Блэз по виду ни во что не вмешивался. С благодарностью принимал ухаживания домовитой Валентины – пуговицу пришить, носки заштопать, приволочь на занимаемую им территорию горячий чугун с картошкой. (Этот плод земли нравился ему больше всех прочих варений и разносолов, хотя, по-моему, в лесу он находил, на что поохотиться.) Затевал учёные споры с Мансуром, неторопливо распивая чай из пиалы и одновременно похлопывая по руке Эугена. Добродушно забавлялся тем, что его вид вызывает у утончённых куртизанок лёгкую оторопь. Радушно встречал Бонами, когда тот прибегал знакомиться и невзначай полить ограду. Я разумею – мою и японок: вокруг храма и Блэза ничего такого не зародилось, что означало, по-моему, либо открытость всем веяниям, либо беспризорность. Впрочем, на подступах к убежищу вскорости вылезла узкая куртина удивительных растений: на толстых стволах, посреди грубошёрстных листьев, раскрылись гигантские цветы, похожие на тарелку: сердцевина, плотно набитая семенами, окаймлялась лепестками насыщенно жёлтого цвета. Как я понял, именно об них больше всего сожалела Валентина, именуя подсолнечниками или подсолнухами.

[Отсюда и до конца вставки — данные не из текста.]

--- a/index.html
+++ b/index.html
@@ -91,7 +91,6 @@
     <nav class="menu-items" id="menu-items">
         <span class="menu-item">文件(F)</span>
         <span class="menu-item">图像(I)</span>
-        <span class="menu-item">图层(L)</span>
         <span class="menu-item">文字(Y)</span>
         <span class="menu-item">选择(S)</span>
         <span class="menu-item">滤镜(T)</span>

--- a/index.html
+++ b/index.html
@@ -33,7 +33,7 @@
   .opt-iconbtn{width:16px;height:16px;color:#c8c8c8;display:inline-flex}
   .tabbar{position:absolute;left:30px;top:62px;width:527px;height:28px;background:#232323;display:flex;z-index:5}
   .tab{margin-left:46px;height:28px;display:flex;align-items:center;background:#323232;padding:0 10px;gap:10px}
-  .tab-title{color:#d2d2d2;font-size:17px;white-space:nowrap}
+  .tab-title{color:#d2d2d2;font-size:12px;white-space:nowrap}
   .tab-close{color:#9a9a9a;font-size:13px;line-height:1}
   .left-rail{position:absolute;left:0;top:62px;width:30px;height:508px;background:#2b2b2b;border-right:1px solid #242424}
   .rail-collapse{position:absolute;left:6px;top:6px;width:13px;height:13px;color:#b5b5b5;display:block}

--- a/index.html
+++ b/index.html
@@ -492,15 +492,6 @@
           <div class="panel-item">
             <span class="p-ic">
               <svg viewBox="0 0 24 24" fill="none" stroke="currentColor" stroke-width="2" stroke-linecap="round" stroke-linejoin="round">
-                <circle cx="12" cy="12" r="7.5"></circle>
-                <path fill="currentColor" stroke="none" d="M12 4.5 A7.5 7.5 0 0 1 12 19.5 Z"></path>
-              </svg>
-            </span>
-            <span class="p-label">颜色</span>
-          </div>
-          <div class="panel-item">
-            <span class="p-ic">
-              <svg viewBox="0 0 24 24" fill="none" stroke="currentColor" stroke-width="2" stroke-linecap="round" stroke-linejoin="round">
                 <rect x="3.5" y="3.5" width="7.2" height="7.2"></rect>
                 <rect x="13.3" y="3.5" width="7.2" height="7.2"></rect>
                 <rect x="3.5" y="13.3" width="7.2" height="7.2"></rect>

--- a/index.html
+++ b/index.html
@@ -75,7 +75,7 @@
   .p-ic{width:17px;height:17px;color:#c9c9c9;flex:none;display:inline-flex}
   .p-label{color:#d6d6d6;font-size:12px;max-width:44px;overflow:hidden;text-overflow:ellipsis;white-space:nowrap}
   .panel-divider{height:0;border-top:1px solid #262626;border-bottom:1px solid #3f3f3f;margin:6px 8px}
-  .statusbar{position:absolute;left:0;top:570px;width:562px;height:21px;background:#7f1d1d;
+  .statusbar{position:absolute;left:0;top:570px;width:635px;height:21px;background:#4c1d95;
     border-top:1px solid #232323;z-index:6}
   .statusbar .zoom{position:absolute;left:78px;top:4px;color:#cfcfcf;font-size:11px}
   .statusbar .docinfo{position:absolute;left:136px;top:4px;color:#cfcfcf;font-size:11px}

Вдвоём с Блэзом мы прогуливались по лесу, забираясь в такие места, куда не было ходу Мансуру с Эугеном, не говоря уж о наших домоседках. Нашему взору открывались вересковые поляны и болота, поросшие огромными кувшинками желтого, белого и розового цветов, камыши шеслетели в поймах тихих рек, извилистые тропы шириной в одну ступню ложились под ноги.

– Здесь нет диких зверей, – однажды сказал Блэз.

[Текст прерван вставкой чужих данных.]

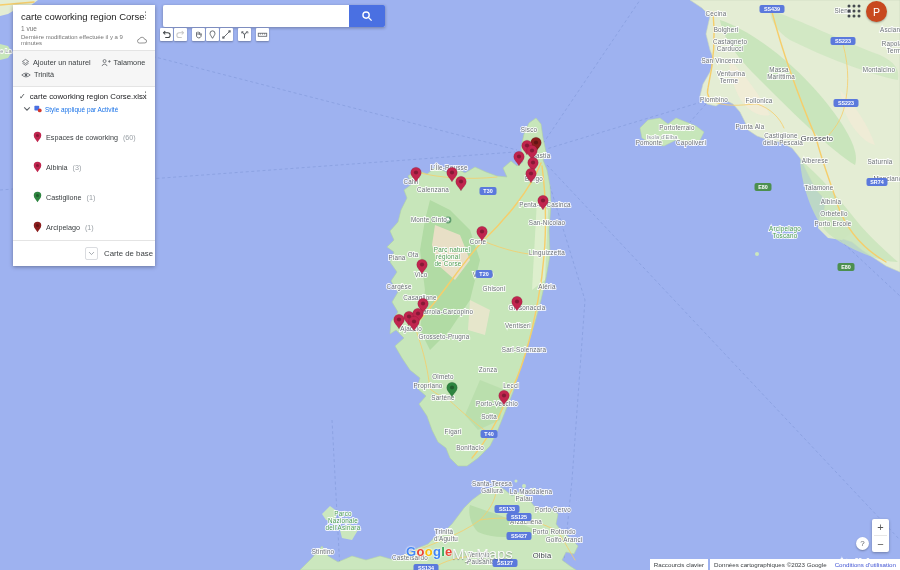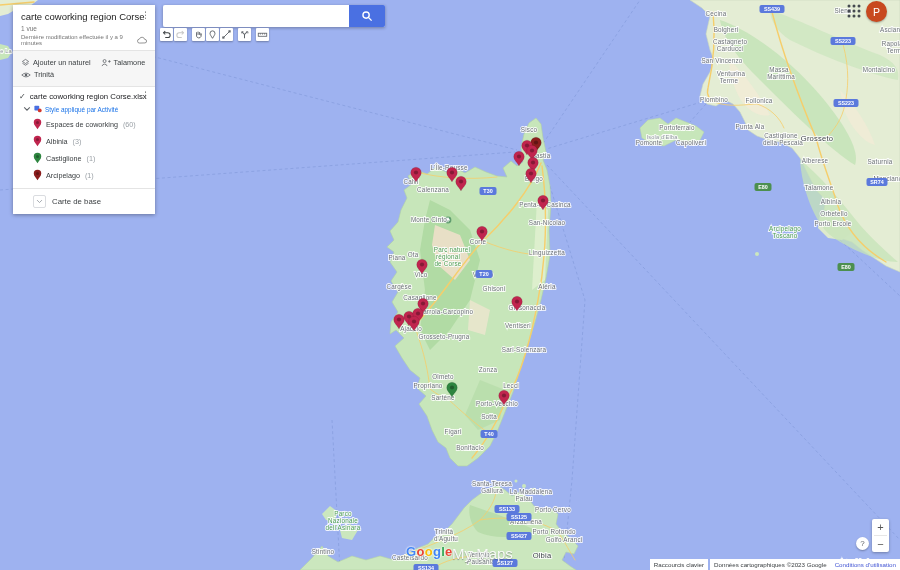--- a/index.html
+++ b/index.html
@@ -33,7 +33,7 @@
   .lay-row{display:flex;align-items:center;gap:4px;font-size:7.8px;color:#202124;}
   .tick{font-size:8px;color:#3c4043;}
   .style-row{display:flex;align-items:center;gap:3px;margin:4px 0 2px 4px;font-size:6.4px;color:#1a73e8;}
-  .leg-row{display:flex;align-items:center;gap:4px;margin:5px 0 3px 14px;font-size:7.2px;color:#3c4043;}
+  .leg-row{display:flex;align-items:center;gap:4px;margin:18px 0 3px 14px;font-size:7.2px;color:#3c4043;}
   .leg-count{color:#9aa0a6;margin-left:1px;}
   #basemap{display:flex;align-items:center;gap:6px;padding:6px 20px;font-size:7.8px;color:#3c4043;}
   .expander{width:11px;height:11px;border:1px solid #dadce0;border-radius:2px;display:flex;align-items:center;justify-content:center;background:#fff;}

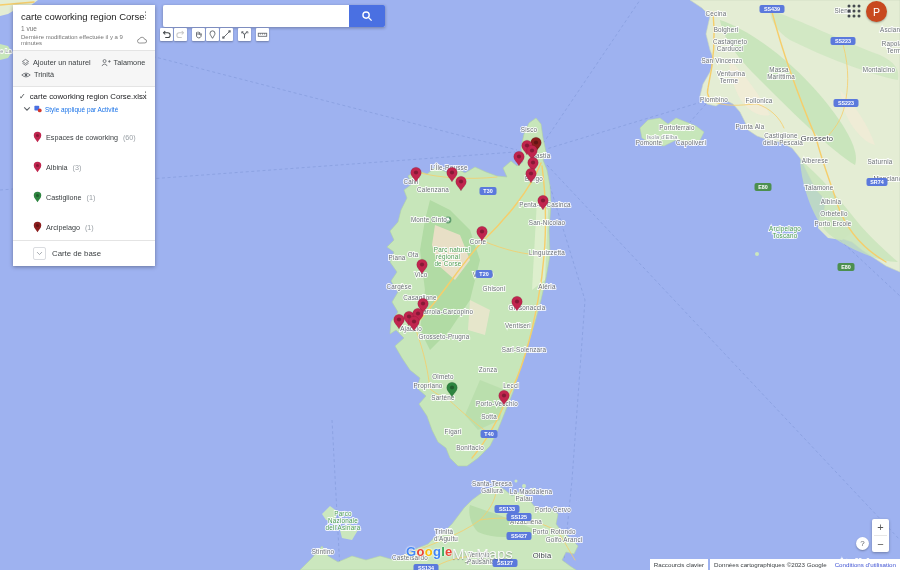--- a/index.html
+++ b/index.html
@@ -35,7 +35,7 @@
   .style-row{display:flex;align-items:center;gap:3px;margin:4px 0 2px 4px;font-size:6.4px;color:#1a73e8;}
   .leg-row{display:flex;align-items:center;gap:4px;margin:18px 0 3px 14px;font-size:7.2px;color:#3c4043;}
   .leg-count{color:#9aa0a6;margin-left:1px;}
-  #basemap{display:flex;align-items:center;gap:6px;padding:6px 20px;font-size:7.8px;color:#3c4043;}
+  #basemap{display:flex;align-items:center;gap:6px;padding:6px 2px;font-size:7.8px;color:#3c4043;justify-content:flex-end;}
   .expander{width:11px;height:11px;border:1px solid #dadce0;border-radius:2px;display:flex;align-items:center;justify-content:center;background:#fff;}
 
   

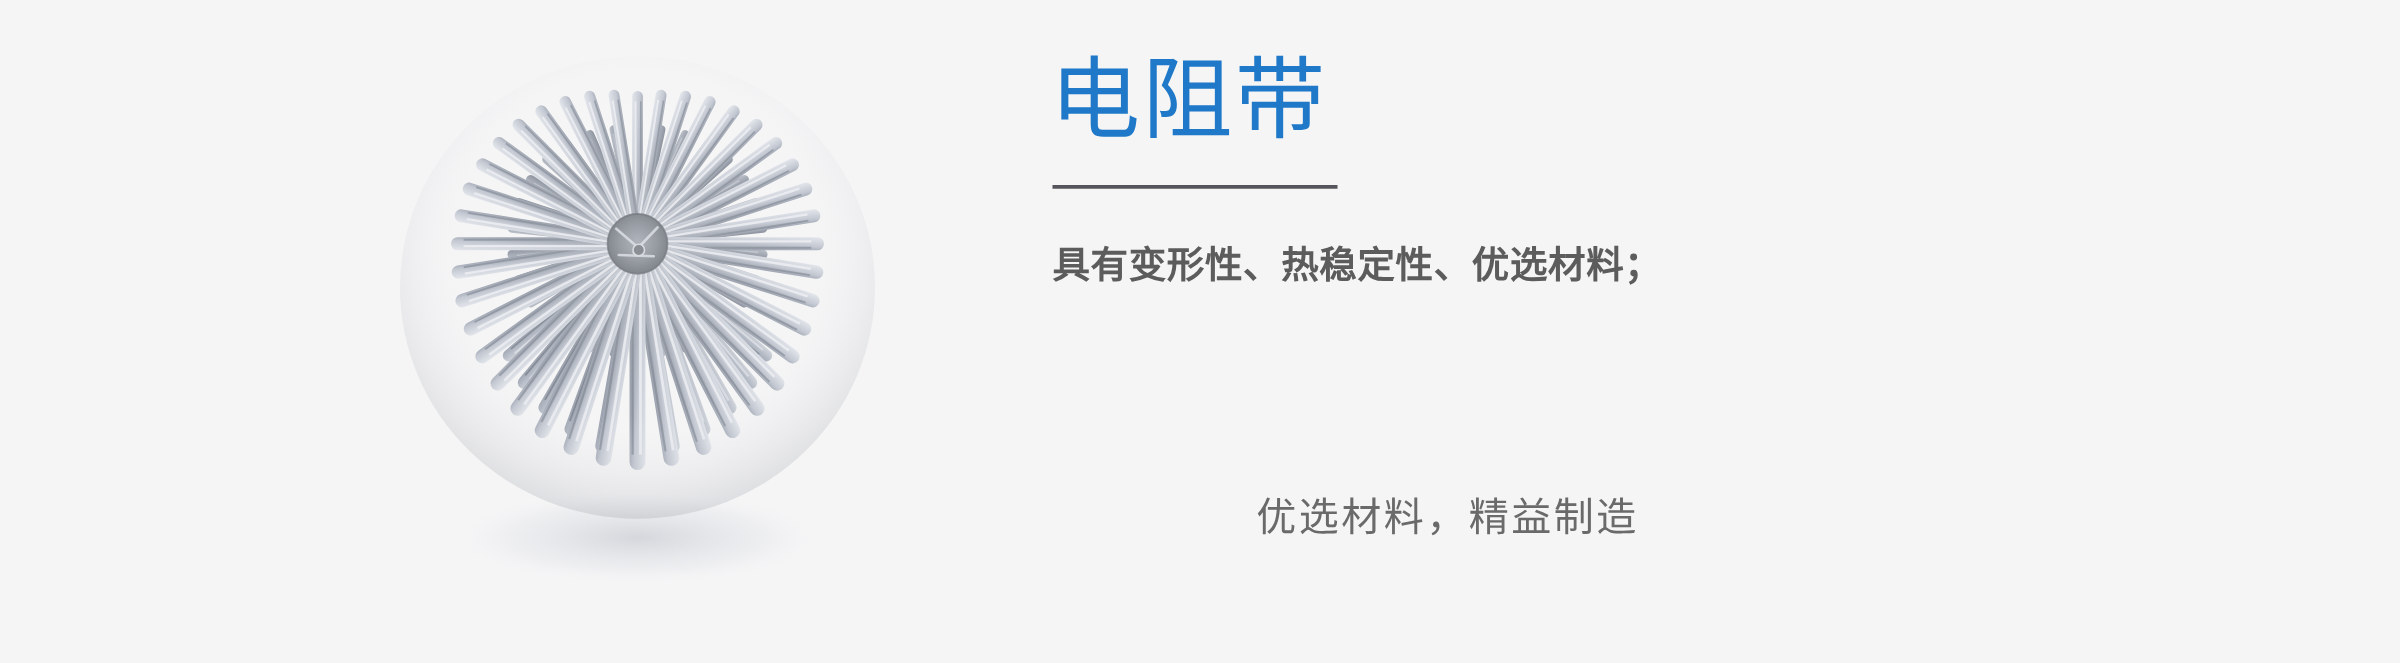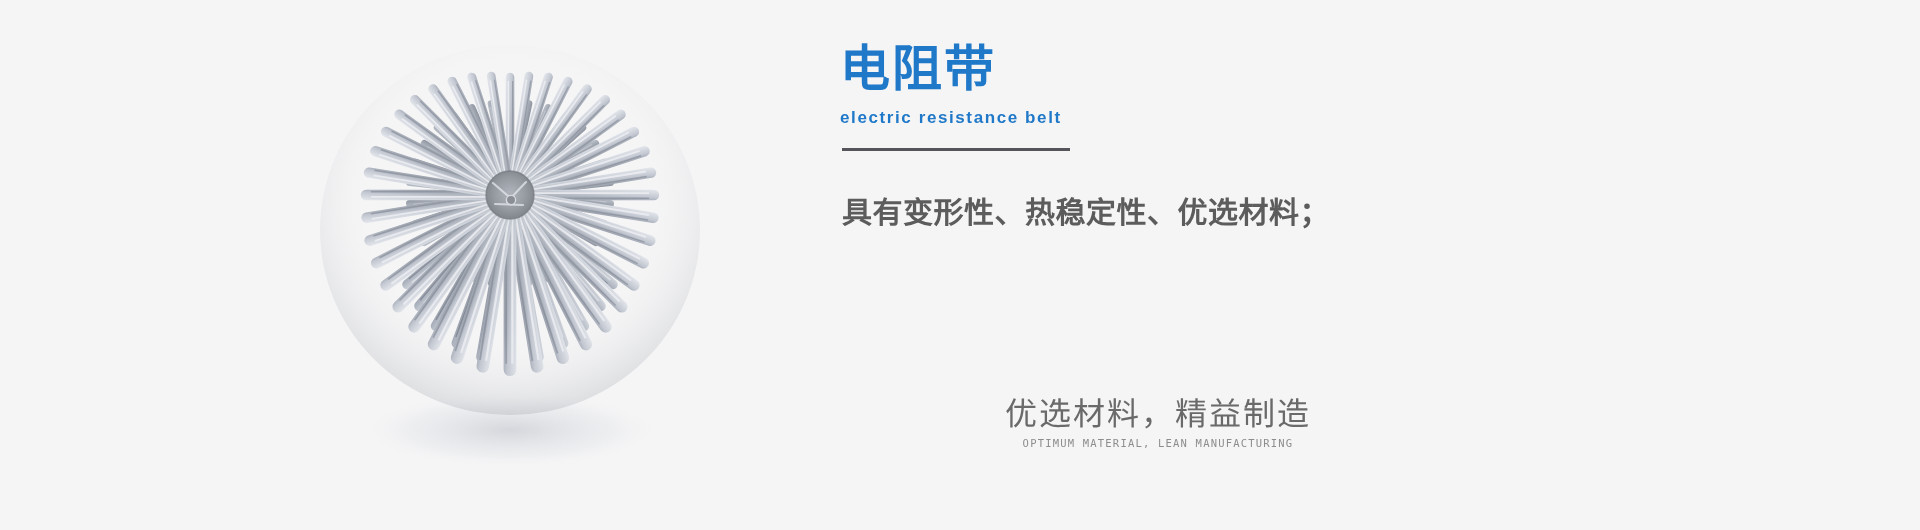--- a/index.html
+++ b/index.html
@@ -59,9 +59,9 @@
   }
 
   .main-title {
-    font-size: 50px;
+    font-size: 72px;
     line-height: 1.0;
-    font-weight: 700;
+    font-weight: 400;
     color: #1f78c8;
     letter-spacing: 2px;
     font-family: "DejaVu Sans", "Liberation Sans", sans-serif;

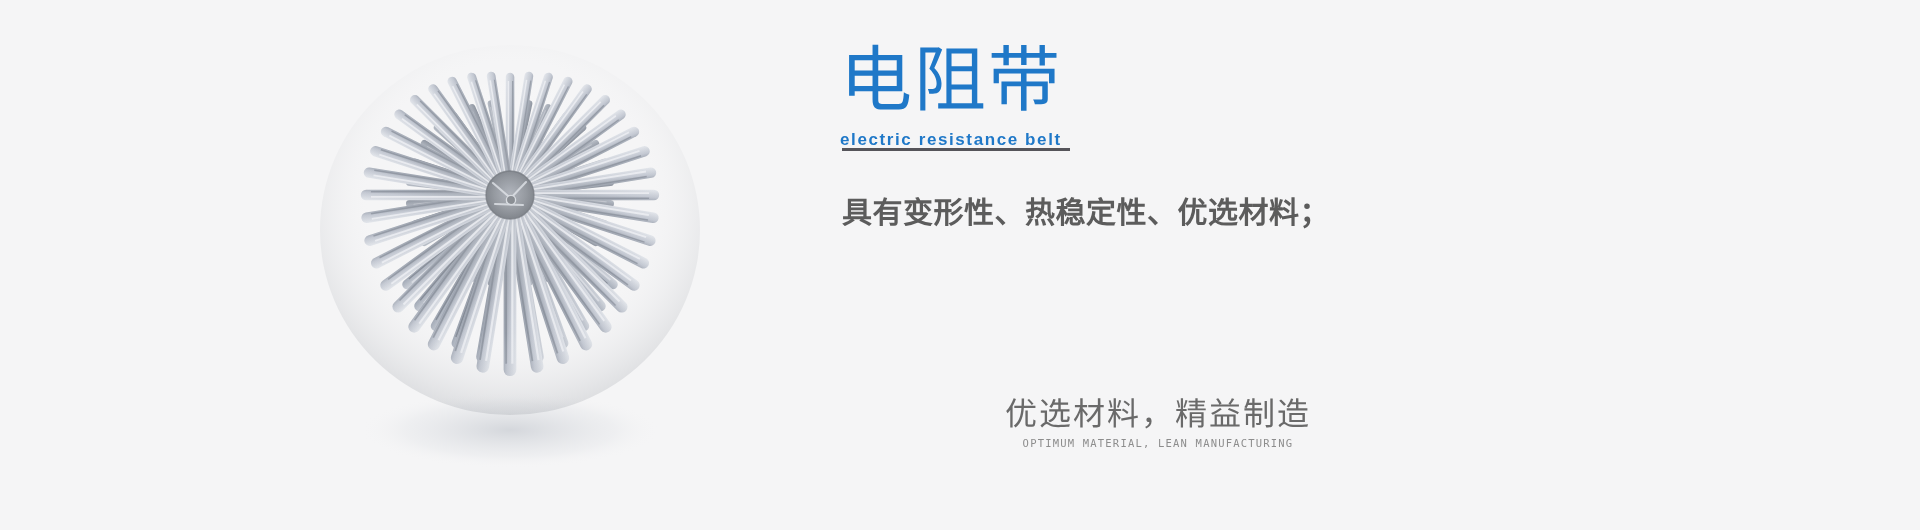--- a/index.html
+++ b/index.html
@@ -455,7 +455,6 @@
 
     <div class="title-block">
       <div class="main-title">电阻带</div>
-      <div class="sub-title">electric resistance belt</div>
     </div>
 
     <div class="divider"></div>

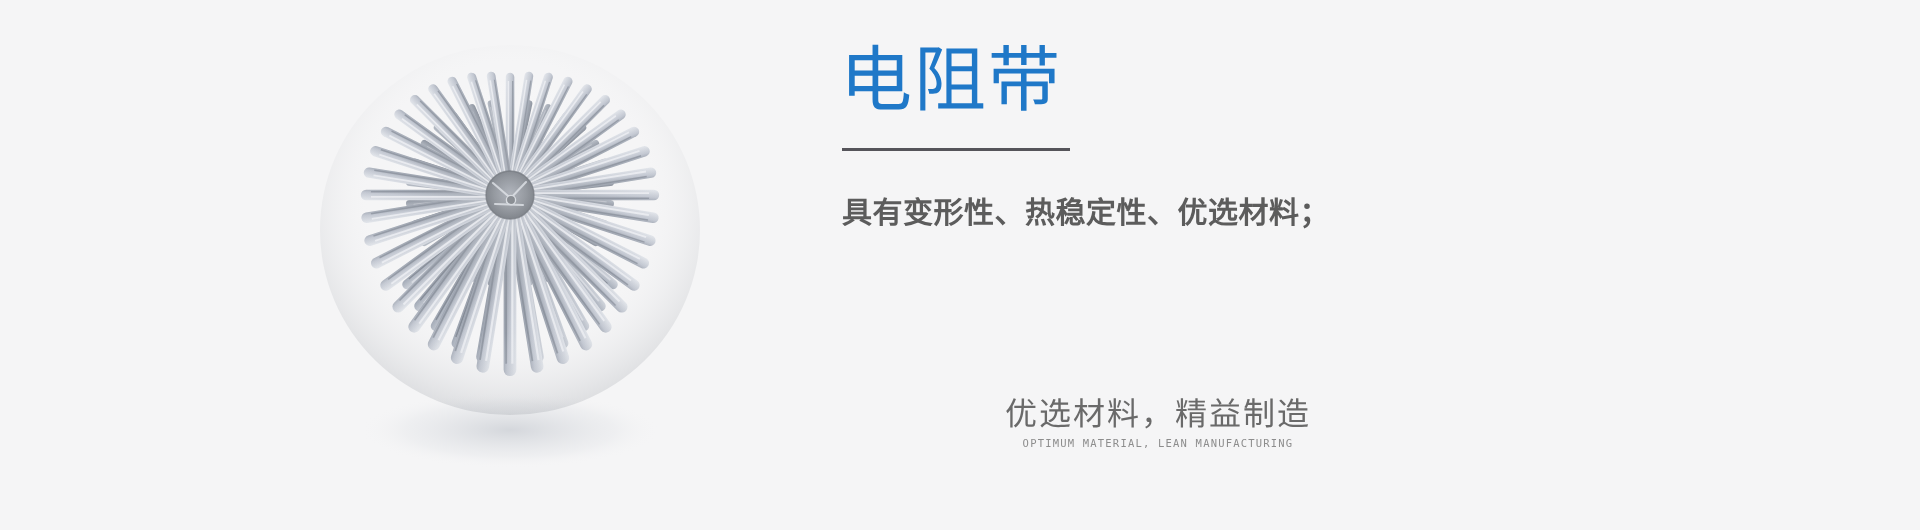--- a/index.html
+++ b/index.html
@@ -465,7 +465,6 @@
 
     <div class="tagline-block">
       <div class="tagline-cn">优选材料，精益制造</div>
-      <div class="tagline-en">OPTIMUM MATERIAL, LEAN MANUFACTURING</div>
     </div>
 
   </div>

– Да, кроме меня самого, – отчего-то отозвался я.

– Вы не умеете себя простить, в отличие от прочих, – заметил он. – Осмелюсь спросить, почему?

– А надо ли?

– Мы любим говорить, что первый шаг к искуплению и прощению мира – это простить себя самого. Как ни удивительно, вторые, так сказать, шаги у вас получаются легко. Вы на удивление терпимы.

– Это хорошо или плохо?

– Это никак. Оттого и вокруг нет ни жара, ни хлада, одно зябкое тепло.

– Мансур считает, что это рай.

– Он совершенно прав. Если ставить знак тождества между раем и покоем.

Покоем, незыблемым в своём совершенстве.

– Меньше всего я бы счёл его таковым, – отпарировал я. – Надо было бы вам понаблюдать, как здесь всё течёт и изменяется: картины приходят ниоткуда и в том же небытии растворяются, реки текут то млеком, то мёдом, а сгущённый запах становится возможным выпить или съесть.

Он помолчал, потирая свою головную повязку.

– Вы говорите вещи, которые за милю отдают безумием. Но чьи уши сумеют их верно воспринять, как не уши безумца: такого отъявленного, что уже лишился одного из них по своей воле?

Я пожал плечами:

– Мансур воскрес без обеих рук и очень настаивает на этом обстоятельстве. Если вы, Блэз, по доброй воле откромсали себе ушную раковину, вряд ли те, кто вверху, займутся реставрацией.

– Те, кто вверху, – он повторил мои слова с безразличной интонацией. – По словам Валентины, те, кто правит. И давно над вами не раскрывалось здешнее небо?